Key recommendations include:

  • The development and implementation of national strategies, policies and standards to keep the states accountable and consistent in delivering just, safe and therapeutic services for children and young people that are focused on children’s rights.

  • Full integration of the Convention on the Rights of the Child, including best interest principles, in domestic law.

  • A unified approach to reporting, sharing of information, assessment and planning.

  • Sufficient jurisdictional flexibility to successfully respond to variations and differences of different cohorts of children and young people across state and local government areas.

  • Policies focussing on prevention, early intervention and diversion, prioritising children and their needs.

  • Consultations with diverse stakeholders, including therapeutic services working with vulnerable and at-risk children and young people in the space of youth justice and related systems.

  • Close collaboration with lived experience groups and individual young people in the development, implementation and evaluation stages of any frameworks and practice guidelines that directly affect them.

  • Clearly established roles for independent bodies to provide oversight over broader systemic issues, and advice about operational and practice considerations. This includes access to custodial and other youth justice settings being available to national and international oversight agencies.

  • Review of systemic barriers and creating real pathways to promote and enhance cross-systemic collaboration and information-sharing, with a view to services always being in the best interest of the child.

  • A decisive move away from criminalising and punitive approaches towards therapeutic, rehabilitative approaches on all levels of the youth justice system.
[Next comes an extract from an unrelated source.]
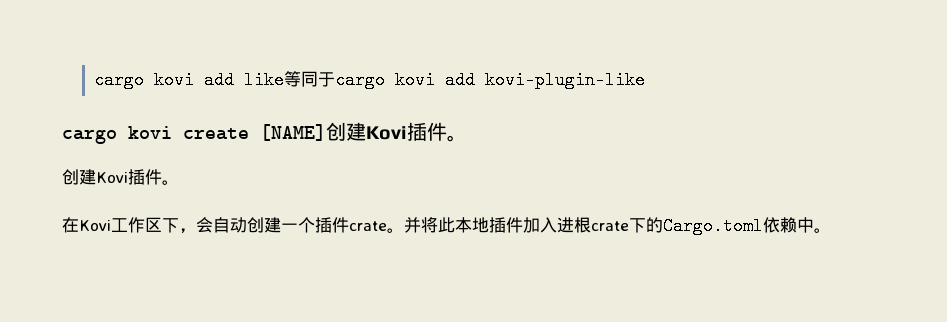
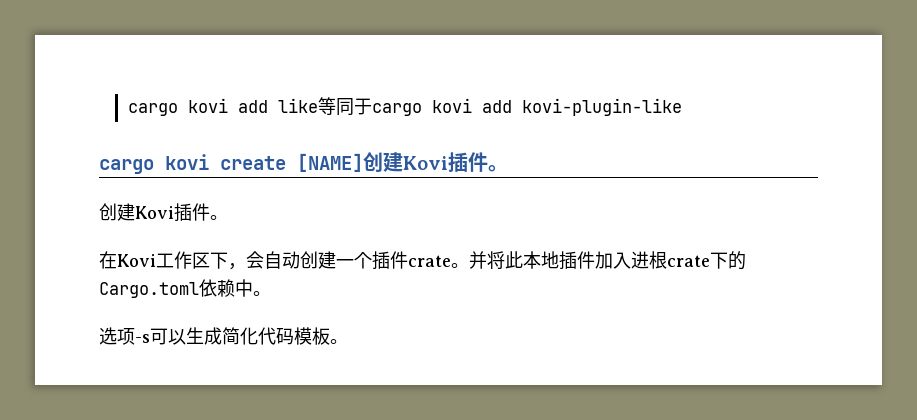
+ 选项-s可以生成简化代码模板。

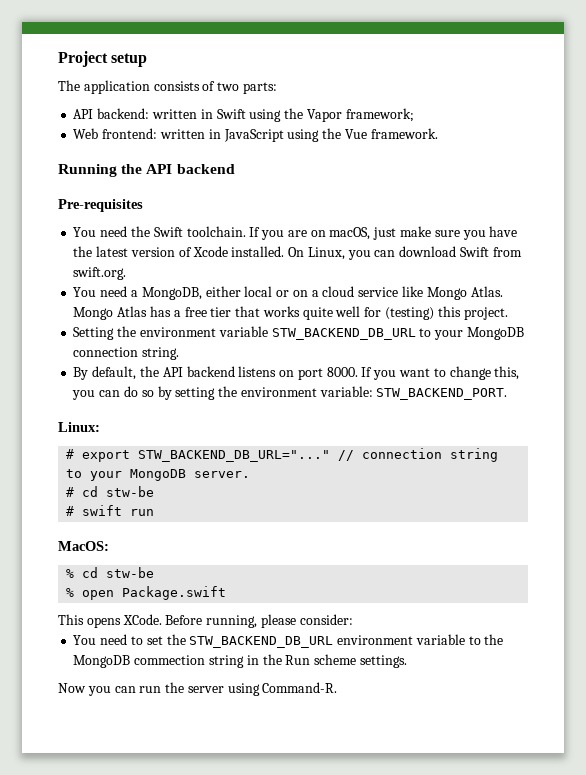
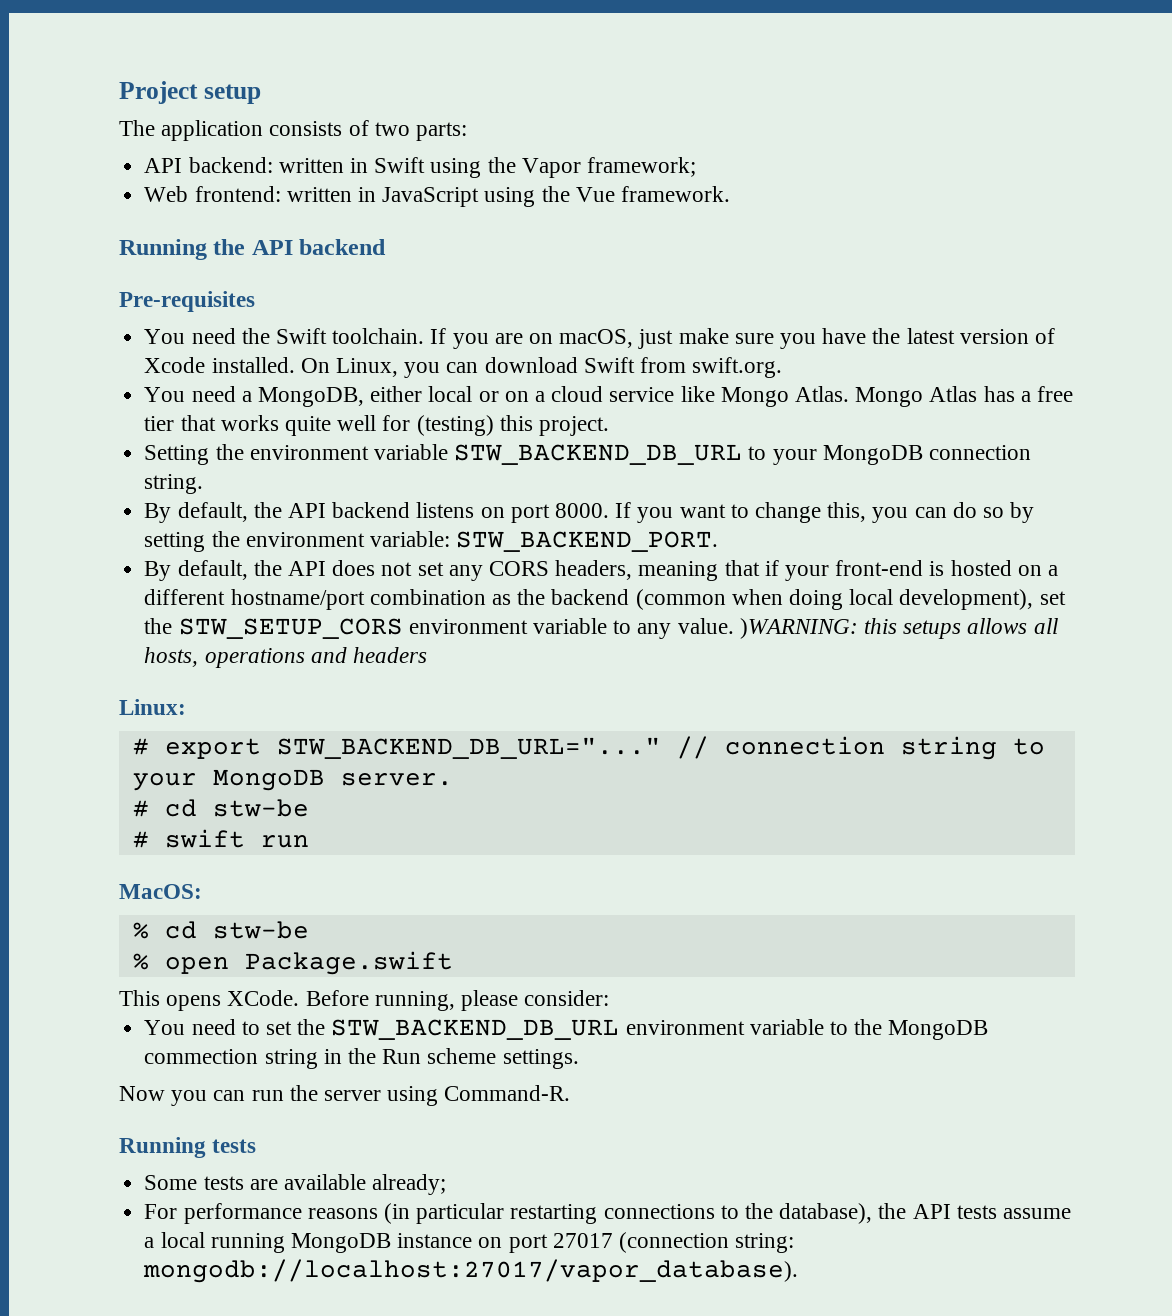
+ By default, the API does not set any CORS headers, meaning that if your front-end is hosted on a different hostname/port combination as the backend (common when doing local development), set the STW_SETUP_CORS environment variable to any value. )WARNING: this setups allows all hosts, operations and headers
+ Running tests
+ Some tests are available already;
+ For performance reasons (in particular restarting connections to the database), the API tests assume a local running MongoDB instance on port 27017 (connection string: mongodb://localhost:27017/vapor_database).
CETC additionally urges the federal government to drive and resource the implementation of the Optional Protocol for the Convention Against Torture (OPCAT), ratified in 2017, to create a foundation for internationally recognised minimum standards that safeguard young people’s rights in youth detention.

Australia has evidenced the key issues, through inquiries, commissions, investigations and reports. We have heard from countless children and young people about their wishes, fears, needs and views. Australia now needs to move from evidencing to action.

We must creatively rethink youth justice in Australia. We must change the negative narrative we use about young people and facilities and instead recognise the role of trauma, social determinants of justice, and systems abuse, that result in so many young people in Australia being in custody.